How to complete this task
Output every entry below exactly as it is written.

Data to examine

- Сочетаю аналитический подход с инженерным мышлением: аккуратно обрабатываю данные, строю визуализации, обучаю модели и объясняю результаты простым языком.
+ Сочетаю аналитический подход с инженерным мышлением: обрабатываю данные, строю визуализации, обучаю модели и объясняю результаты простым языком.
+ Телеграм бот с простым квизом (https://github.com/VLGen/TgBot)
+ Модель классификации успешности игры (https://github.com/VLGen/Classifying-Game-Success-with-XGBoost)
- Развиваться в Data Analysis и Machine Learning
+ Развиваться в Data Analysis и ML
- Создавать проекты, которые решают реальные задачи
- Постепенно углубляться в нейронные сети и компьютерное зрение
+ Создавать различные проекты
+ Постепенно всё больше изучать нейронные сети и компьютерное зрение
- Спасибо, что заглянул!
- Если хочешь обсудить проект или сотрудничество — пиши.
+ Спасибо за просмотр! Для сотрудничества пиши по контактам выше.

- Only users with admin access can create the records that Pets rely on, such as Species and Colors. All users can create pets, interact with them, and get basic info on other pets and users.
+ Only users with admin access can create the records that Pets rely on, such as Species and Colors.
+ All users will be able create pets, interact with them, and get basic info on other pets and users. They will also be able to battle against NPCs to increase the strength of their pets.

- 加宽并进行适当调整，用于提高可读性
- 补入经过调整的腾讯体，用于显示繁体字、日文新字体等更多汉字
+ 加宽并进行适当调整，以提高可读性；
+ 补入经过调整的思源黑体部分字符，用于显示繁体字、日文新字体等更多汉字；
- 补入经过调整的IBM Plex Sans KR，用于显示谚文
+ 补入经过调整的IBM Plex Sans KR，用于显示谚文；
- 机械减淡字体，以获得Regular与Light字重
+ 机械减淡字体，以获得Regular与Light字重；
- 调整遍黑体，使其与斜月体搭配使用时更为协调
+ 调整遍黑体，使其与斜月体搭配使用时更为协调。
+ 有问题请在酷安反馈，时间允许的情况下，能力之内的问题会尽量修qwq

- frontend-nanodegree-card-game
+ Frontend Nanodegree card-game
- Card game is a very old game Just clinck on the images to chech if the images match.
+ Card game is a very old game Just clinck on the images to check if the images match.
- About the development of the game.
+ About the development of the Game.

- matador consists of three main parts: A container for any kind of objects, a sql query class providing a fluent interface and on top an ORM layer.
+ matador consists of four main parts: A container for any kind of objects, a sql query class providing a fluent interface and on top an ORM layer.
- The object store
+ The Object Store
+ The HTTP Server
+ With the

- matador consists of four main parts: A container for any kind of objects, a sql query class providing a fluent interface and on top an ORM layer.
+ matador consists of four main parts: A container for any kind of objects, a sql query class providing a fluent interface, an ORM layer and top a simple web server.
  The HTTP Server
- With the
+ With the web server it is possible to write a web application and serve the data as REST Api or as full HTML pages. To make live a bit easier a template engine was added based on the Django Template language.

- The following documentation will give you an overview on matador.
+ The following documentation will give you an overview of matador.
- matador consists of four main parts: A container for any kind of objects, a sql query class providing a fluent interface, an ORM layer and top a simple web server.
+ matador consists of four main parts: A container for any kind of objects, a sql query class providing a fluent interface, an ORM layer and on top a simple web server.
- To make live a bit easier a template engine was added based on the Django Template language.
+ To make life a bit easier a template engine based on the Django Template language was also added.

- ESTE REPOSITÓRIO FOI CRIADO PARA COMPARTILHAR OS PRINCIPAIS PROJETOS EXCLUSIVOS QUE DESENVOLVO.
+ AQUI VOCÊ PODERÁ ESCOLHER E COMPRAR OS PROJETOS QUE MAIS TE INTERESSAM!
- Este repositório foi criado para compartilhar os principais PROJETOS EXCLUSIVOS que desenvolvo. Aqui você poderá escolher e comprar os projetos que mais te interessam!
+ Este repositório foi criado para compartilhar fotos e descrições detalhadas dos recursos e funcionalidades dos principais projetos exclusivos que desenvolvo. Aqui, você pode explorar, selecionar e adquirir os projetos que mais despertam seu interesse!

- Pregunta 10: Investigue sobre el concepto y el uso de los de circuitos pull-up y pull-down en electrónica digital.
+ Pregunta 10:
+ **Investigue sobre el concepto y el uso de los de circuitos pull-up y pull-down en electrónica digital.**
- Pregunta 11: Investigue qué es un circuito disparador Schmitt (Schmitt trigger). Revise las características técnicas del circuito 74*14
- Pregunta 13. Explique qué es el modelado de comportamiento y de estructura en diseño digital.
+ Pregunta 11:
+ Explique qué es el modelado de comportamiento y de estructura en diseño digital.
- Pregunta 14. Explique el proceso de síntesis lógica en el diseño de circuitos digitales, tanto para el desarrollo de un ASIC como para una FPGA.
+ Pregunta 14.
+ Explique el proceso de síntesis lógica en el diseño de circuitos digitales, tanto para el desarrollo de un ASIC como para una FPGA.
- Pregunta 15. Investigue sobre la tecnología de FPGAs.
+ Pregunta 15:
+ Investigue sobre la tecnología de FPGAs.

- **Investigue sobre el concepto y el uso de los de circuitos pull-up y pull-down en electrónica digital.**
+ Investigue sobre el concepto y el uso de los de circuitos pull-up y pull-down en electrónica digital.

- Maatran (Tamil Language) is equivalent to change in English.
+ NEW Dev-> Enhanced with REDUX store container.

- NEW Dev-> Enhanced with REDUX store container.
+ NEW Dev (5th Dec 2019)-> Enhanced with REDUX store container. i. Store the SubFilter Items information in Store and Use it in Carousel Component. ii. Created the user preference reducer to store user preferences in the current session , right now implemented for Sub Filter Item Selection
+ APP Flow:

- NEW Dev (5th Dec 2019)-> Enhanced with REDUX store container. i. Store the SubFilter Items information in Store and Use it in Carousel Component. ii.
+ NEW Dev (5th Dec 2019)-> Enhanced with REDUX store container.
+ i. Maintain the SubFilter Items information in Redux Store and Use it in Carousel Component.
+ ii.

Result of this task
- Сочетаю аналитический подход с инженерным мышлением: аккуратно обрабатываю данные, строю визуализации, обучаю модели и объясняю результаты простым языком.
+ Сочетаю аналитический подход с инженерным мышлением: обрабатываю данные, строю визуализации, обучаю модели и объясняю результаты простым языком.
+ Телеграм бот с простым квизом (https://github.com/VLGen/TgBot)
+ Модель классификации успешности игры (https://github.com/VLGen/Classifying-Game-Success-with-XGBoost)
- Развиваться в Data Analysis и Machine Learning
+ Развиваться в Data Analysis и ML
- Создавать проекты, которые решают реальные задачи
- Постепенно углубляться в нейронные сети и компьютерное зрение
+ Создавать различные проекты
+ Постепенно всё больше изучать нейронные сети и компьютерное зрение
- Спасибо, что заглянул!
- Если хочешь обсудить проект или сотрудничество — пиши.
+ Спасибо за просмотр! Для сотрудничества пиши по контактам выше.

- Only users with admin access can create the records that Pets rely on, such as Species and Colors. All users can create pets, interact with them, and get basic info on other pets and users.
+ Only users with admin access can create the records that Pets rely on, such as Species and Colors.
+ All users will be able create pets, interact with them, and get basic info on other pets and users. They will also be able to battle against NPCs to increase the strength of their pets.

- 加宽并进行适当调整，用于提高可读性
- 补入经过调整的腾讯体，用于显示繁体字、日文新字体等更多汉字
+ 加宽并进行适当调整，以提高可读性；
+ 补入经过调整的思源黑体部分字符，用于显示繁体字、日文新字体等更多汉字；
- 补入经过调整的IBM Plex Sans KR，用于显示谚文
+ 补入经过调整的IBM Plex Sans KR，用于显示谚文；
- 机械减淡字体，以获得Regular与Light字重
+ 机械减淡字体，以获得Regular与Light字重；
- 调整遍黑体，使其与斜月体搭配使用时更为协调
+ 调整遍黑体，使其与斜月体搭配使用时更为协调。
+ 有问题请在酷安反馈，时间允许的情况下，能力之内的问题会尽量修qwq

- frontend-nanodegree-card-game
+ Frontend Nanodegree card-game
- Card game is a very old game Just clinck on the images to chech if the images match.
+ Card game is a very old game Just clinck on the images to check if the images match.
- About the development of the game.
+ About the development of the Game.

- matador consists of three main parts: A container for any kind of objects, a sql query class providing a fluent interface and on top an ORM layer.
+ matador consists of four main parts: A container for any kind of objects, a sql query class providing a fluent interface and on top an ORM layer.
- The object store
+ The Object Store
+ The HTTP Server
+ With the

- matador consists of four main parts: A container for any kind of objects, a sql query class providing a fluent interface and on top an ORM layer.
+ matador consists of four main parts: A container for any kind of objects, a sql query class providing a fluent interface, an ORM layer and top a simple web server.
  The HTTP Server
- With the
+ With the web server it is possible to write a web application and serve the data as REST Api or as full HTML pages. To make live a bit easier a template engine was added based on the Django Template language.

- The following documentation will give you an overview on matador.
+ The following documentation will give you an overview of matador.
- matador consists of four main parts: A container for any kind of objects, a sql query class providing a fluent interface, an ORM layer and top a simple web server.
+ matador consists of four main parts: A container for any kind of objects, a sql query class providing a fluent interface, an ORM layer and on top a simple web server.
- To make live a bit easier a template engine was added based on the Django Template language.
+ To make life a bit easier a template engine based on the Django Template language was also added.

- ESTE REPOSITÓRIO FOI CRIADO PARA COMPARTILHAR OS PRINCIPAIS PROJETOS EXCLUSIVOS QUE DESENVOLVO.
+ AQUI VOCÊ PODERÁ ESCOLHER E COMPRAR OS PROJETOS QUE MAIS TE INTERESSAM!
- Este repositório foi criado para compartilhar os principais PROJETOS EXCLUSIVOS que desenvolvo. Aqui você poderá escolher e comprar os projetos que mais te interessam!
+ Este repositório foi criado para compartilhar fotos e descrições detalhadas dos recursos e funcionalidades dos principais projetos exclusivos que desenvolvo. Aqui, você pode explorar, selecionar e adquirir os projetos que mais despertam seu interesse!

- Pregunta 10: Investigue sobre el concepto y el uso de los de circuitos pull-up y pull-down en electrónica digital.
+ Pregunta 10:
+ **Investigue sobre el concepto y el uso de los de circuitos pull-up y pull-down en electrónica digital.**
- Pregunta 11: Investigue qué es un circuito disparador Schmitt (Schmitt trigger). Revise las características técnicas del circuito 74*14
- Pregunta 13. Explique qué es el modelado de comportamiento y de estructura en diseño digital.
+ Pregunta 11:
+ Explique qué es el modelado de comportamiento y de estructura en diseño digital.
- Pregunta 14. Explique el proceso de síntesis lógica en el diseño de circuitos digitales, tanto para el desarrollo de un ASIC como para una FPGA.
+ Pregunta 14.
+ Explique el proceso de síntesis lógica en el diseño de circuitos digitales, tanto para el desarrollo de un ASIC como para una FPGA.
- Pregunta 15. Investigue sobre la tecnología de FPGAs.
+ Pregunta 15:
+ Investigue sobre la tecnología de FPGAs.

- **Investigue sobre el concepto y el uso de los de circuitos pull-up y pull-down en electrónica digital.**
+ Investigue sobre el concepto y el uso de los de circuitos pull-up y pull-down en electrónica digital.

- Maatran (Tamil Language) is equivalent to change in English.
+ NEW Dev-> Enhanced with REDUX store container.

- NEW Dev-> Enhanced with REDUX store container.
+ NEW Dev (5th Dec 2019)-> Enhanced with REDUX store container. i. Store the SubFilter Items information in Store and Use it in Carousel Component. ii. Created the user preference reducer to store user preferences in the current session , right now implemented for Sub Filter Item Selection
+ APP Flow:

- NEW Dev (5th Dec 2019)-> Enhanced with REDUX store container. i. Store the SubFilter Items information in Store and Use it in Carousel Component. ii.
+ NEW Dev (5th Dec 2019)-> Enhanced with REDUX store container.
+ i. Maintain the SubFilter Items information in Redux Store and Use it in Carousel Component.
+ ii.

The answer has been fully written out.